EXERCISE PROMPT
Exactly repeat the full listing that follows.

DATA
● ● ● ●

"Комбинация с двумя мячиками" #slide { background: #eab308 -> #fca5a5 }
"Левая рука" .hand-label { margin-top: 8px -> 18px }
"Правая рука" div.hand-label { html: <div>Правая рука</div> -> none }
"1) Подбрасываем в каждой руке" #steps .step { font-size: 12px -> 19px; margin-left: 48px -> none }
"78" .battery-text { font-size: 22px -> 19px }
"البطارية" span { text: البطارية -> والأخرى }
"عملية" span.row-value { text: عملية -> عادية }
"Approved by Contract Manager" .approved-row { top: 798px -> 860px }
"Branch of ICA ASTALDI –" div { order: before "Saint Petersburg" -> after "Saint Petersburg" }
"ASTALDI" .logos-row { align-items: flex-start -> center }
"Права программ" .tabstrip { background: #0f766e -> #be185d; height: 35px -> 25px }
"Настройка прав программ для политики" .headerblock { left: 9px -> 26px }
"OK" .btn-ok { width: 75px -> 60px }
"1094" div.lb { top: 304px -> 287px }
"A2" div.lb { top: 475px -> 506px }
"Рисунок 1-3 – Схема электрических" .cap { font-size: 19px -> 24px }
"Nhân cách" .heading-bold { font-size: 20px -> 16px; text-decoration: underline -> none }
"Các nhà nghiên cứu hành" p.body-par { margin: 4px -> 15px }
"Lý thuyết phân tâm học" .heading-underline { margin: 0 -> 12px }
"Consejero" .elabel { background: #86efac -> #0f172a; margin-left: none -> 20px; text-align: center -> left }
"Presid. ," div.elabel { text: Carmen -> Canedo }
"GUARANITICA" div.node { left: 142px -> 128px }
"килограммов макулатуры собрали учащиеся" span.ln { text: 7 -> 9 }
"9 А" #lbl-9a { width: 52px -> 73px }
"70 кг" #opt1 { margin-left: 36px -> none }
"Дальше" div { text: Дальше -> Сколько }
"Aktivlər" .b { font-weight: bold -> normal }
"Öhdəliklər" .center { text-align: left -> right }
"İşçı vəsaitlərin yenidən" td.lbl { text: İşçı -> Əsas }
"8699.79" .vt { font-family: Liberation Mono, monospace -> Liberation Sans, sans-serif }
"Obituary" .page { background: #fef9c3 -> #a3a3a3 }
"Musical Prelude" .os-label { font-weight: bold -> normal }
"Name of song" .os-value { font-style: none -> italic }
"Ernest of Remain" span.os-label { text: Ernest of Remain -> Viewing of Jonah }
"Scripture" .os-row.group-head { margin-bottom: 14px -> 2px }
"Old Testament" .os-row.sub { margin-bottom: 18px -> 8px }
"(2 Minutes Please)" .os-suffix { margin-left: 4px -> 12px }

● ● ● ●

SOLUTION FOR THIS TASK
"Комбинация с двумя мячиками" #slide { background: #eab308 -> #fca5a5 }
"Левая рука" .hand-label { margin-top: 8px -> 18px }
"Правая рука" div.hand-label { html: <div>Правая рука</div> -> none }
"1) Подбрасываем в каждой руке" #steps .step { font-size: 12px -> 19px; margin-left: 48px -> none }
"78" .battery-text { font-size: 22px -> 19px }
"البطارية" span { text: البطارية -> والأخرى }
"عملية" span.row-value { text: عملية -> عادية }
"Approved by Contract Manager" .approved-row { top: 798px -> 860px }
"Branch of ICA ASTALDI –" div { order: before "Saint Petersburg" -> after "Saint Petersburg" }
"ASTALDI" .logos-row { align-items: flex-start -> center }
"Права программ" .tabstrip { background: #0f766e -> #be185d; height: 35px -> 25px }
"Настройка прав программ для политики" .headerblock { left: 9px -> 26px }
"OK" .btn-ok { width: 75px -> 60px }
"1094" div.lb { top: 304px -> 287px }
"A2" div.lb { top: 475px -> 506px }
"Рисунок 1-3 – Схема электрических" .cap { font-size: 19px -> 24px }
"Nhân cách" .heading-bold { font-size: 20px -> 16px; text-decoration: underline -> none }
"Các nhà nghiên cứu hành" p.body-par { margin: 4px -> 15px }
"Lý thuyết phân tâm học" .heading-underline { margin: 0 -> 12px }
"Consejero" .elabel { background: #86efac -> #0f172a; margin-left: none -> 20px; text-align: center -> left }
"Presid. ," div.elabel { text: Carmen -> Canedo }
"GUARANITICA" div.node { left: 142px -> 128px }
"килограммов макулатуры собрали учащиеся" span.ln { text: 7 -> 9 }
"9 А" #lbl-9a { width: 52px -> 73px }
"70 кг" #opt1 { margin-left: 36px -> none }
"Дальше" div { text: Дальше -> Сколько }
"Aktivlər" .b { font-weight: bold -> normal }
"Öhdəliklər" .center { text-align: left -> right }
"İşçı vəsaitlərin yenidən" td.lbl { text: İşçı -> Əsas }
"8699.79" .vt { font-family: Liberation Mono, monospace -> Liberation Sans, sans-serif }
"Obituary" .page { background: #fef9c3 -> #a3a3a3 }
"Musical Prelude" .os-label { font-weight: bold -> normal }
"Name of song" .os-value { font-style: none -> italic }
"Ernest of Remain" span.os-label { text: Ernest of Remain -> Viewing of Jonah }
"Scripture" .os-row.group-head { margin-bottom: 14px -> 2px }
"Old Testament" .os-row.sub { margin-bottom: 18px -> 8px }
"(2 Minutes Please)" .os-suffix { margin-left: 4px -> 12px }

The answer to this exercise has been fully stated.